Friday, January 6, 2012

Motherhood is Delicious to Me

Where do I even begin? I look in these two tiny faces and I am smitten with the deepest feelings of protection, adoration, gratitude, and wonder. I believe that it could be hard, but to me this isn't hard. This exceeds my expectations. I may be exhausted, and lying in bed, but the moment I hear one of my girls crying, I want to jump right up and run to them. I want to see their little legs kick-kick-kick while their diaper is changed. I want to see their heads turn, looking for food. I want to see the tiny tear that forms in the corner of one eye if I took just a little too long to get to them this time. I am smitten.
Uploaded from the Photobucket iPhone App

I drink in those searching, tiny eyes like the most precious morsels of food. I don't want to let a single crumb fall! I want to hear them breathe and feel their breath against my chest as I cuddle them after a feeding.
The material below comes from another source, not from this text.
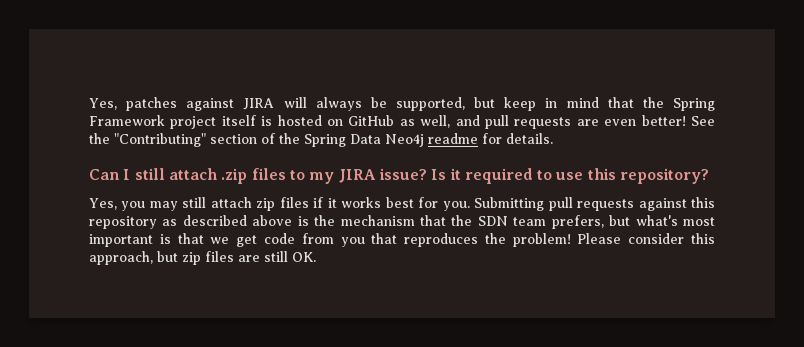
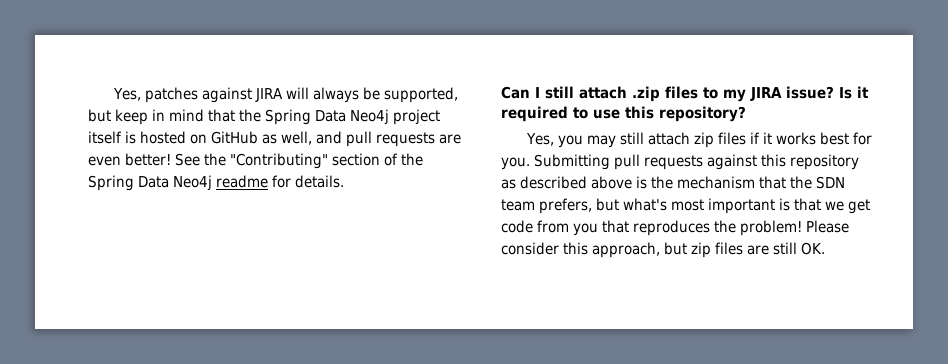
[89,115,165,126] Framework -> [315,109,389,125] Data Neo4j

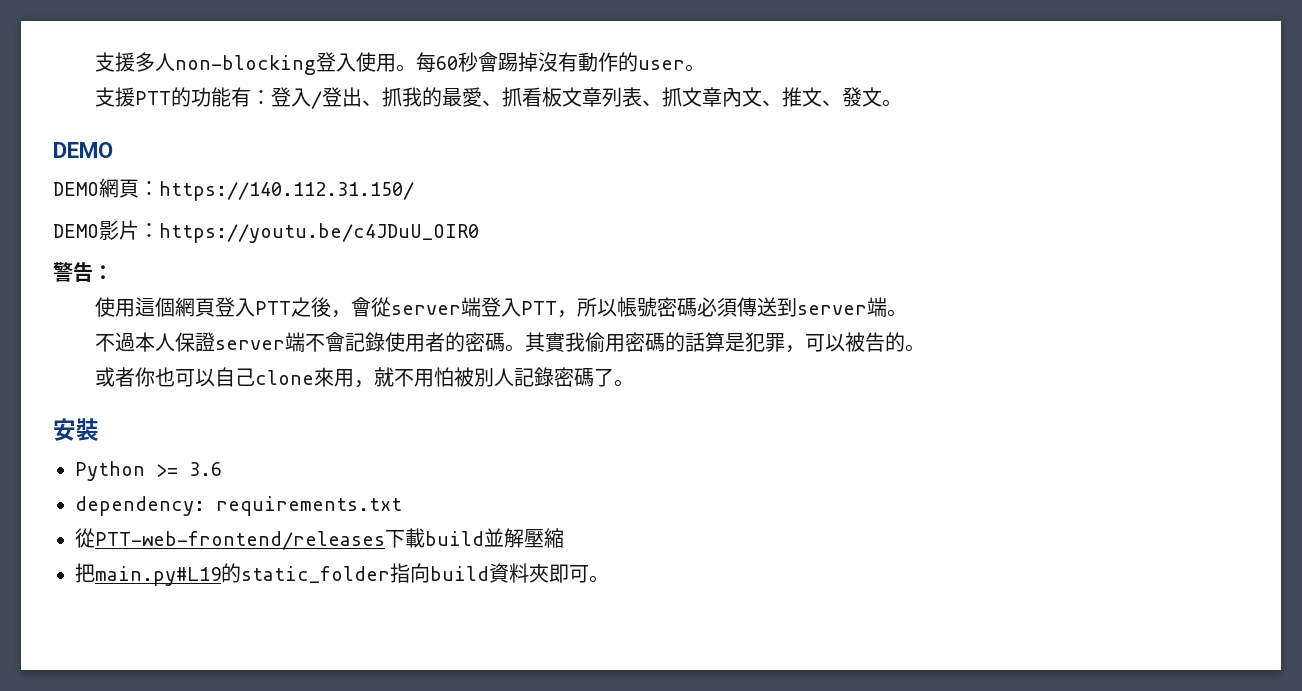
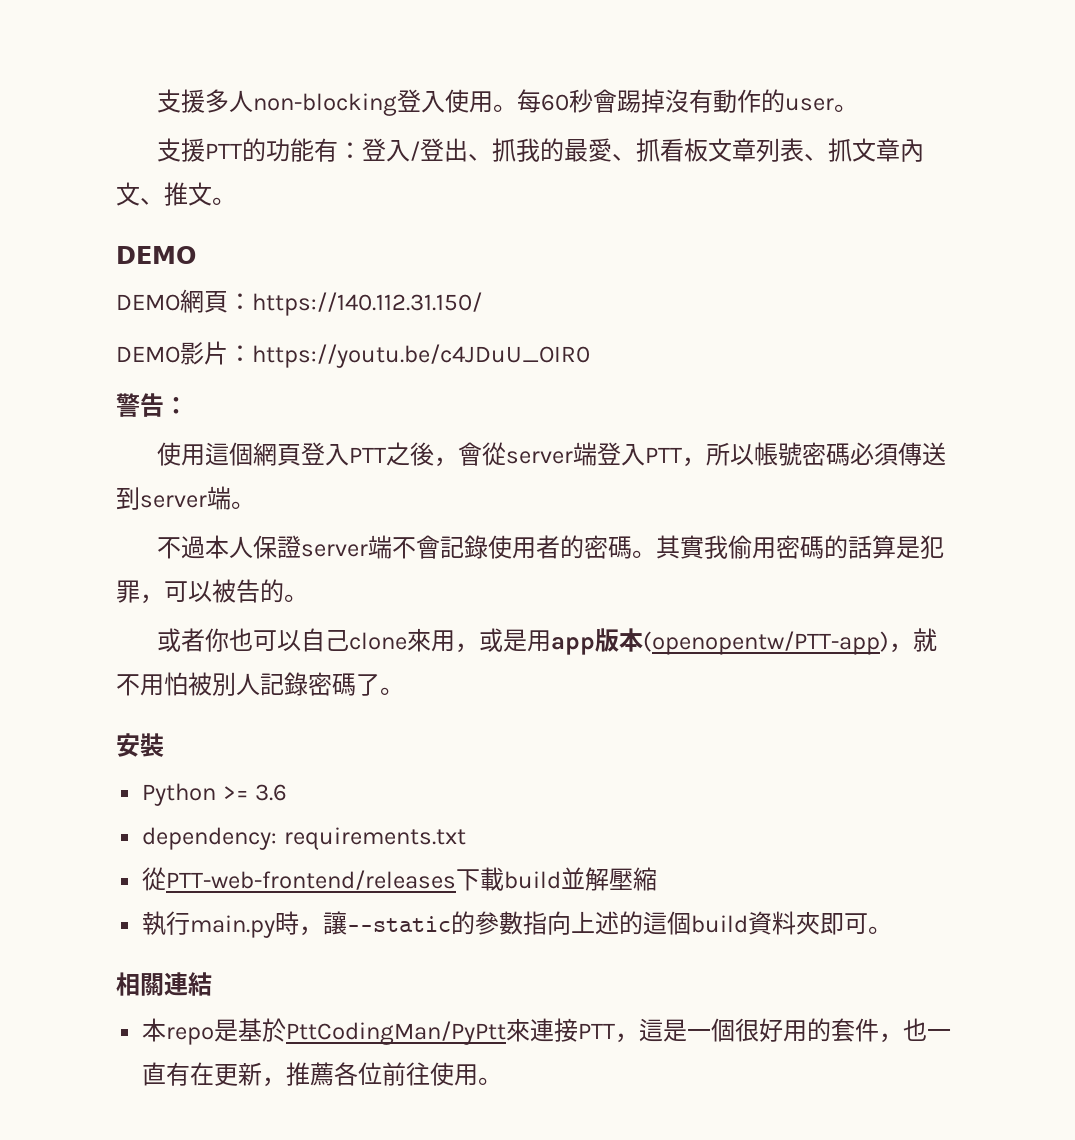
[822,87,883,107] 、發文 -> (212, 194) none
(375, 384) none -> [479,628,914,655] 或是用app版本(openopentw/PTT-app)，
[75,563,589,586] 把main.py#L19的static_folder指向build資料夾即可 -> [142,911,893,938] [116,972,212,996] [142,1018,952,1045] [142,1062,479,1087] 執行main.py時，讓--static的參數指向上述的這個build資料夾即可。 // 相關連結 // 本repo是基於PttCodingMan/PyPtt來連接PTT，這是一個很好用的套件，也一直有在更新，推薦各位前往使用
I want to study those tiny ears, perfect noses, lips, fingers, and toes over and over again. Everything else is a burden, but not them. They are this precious reward that makes every lost hour of sleep vanish into thin air. I want to cling to each tiny moment so I don't lose a single one.

1 comment:

  1. These words, those faces, make my heart sing and my hope return. Flood back in fact. Thanks for sharing them with me. I needed them today. Today was a difficult day.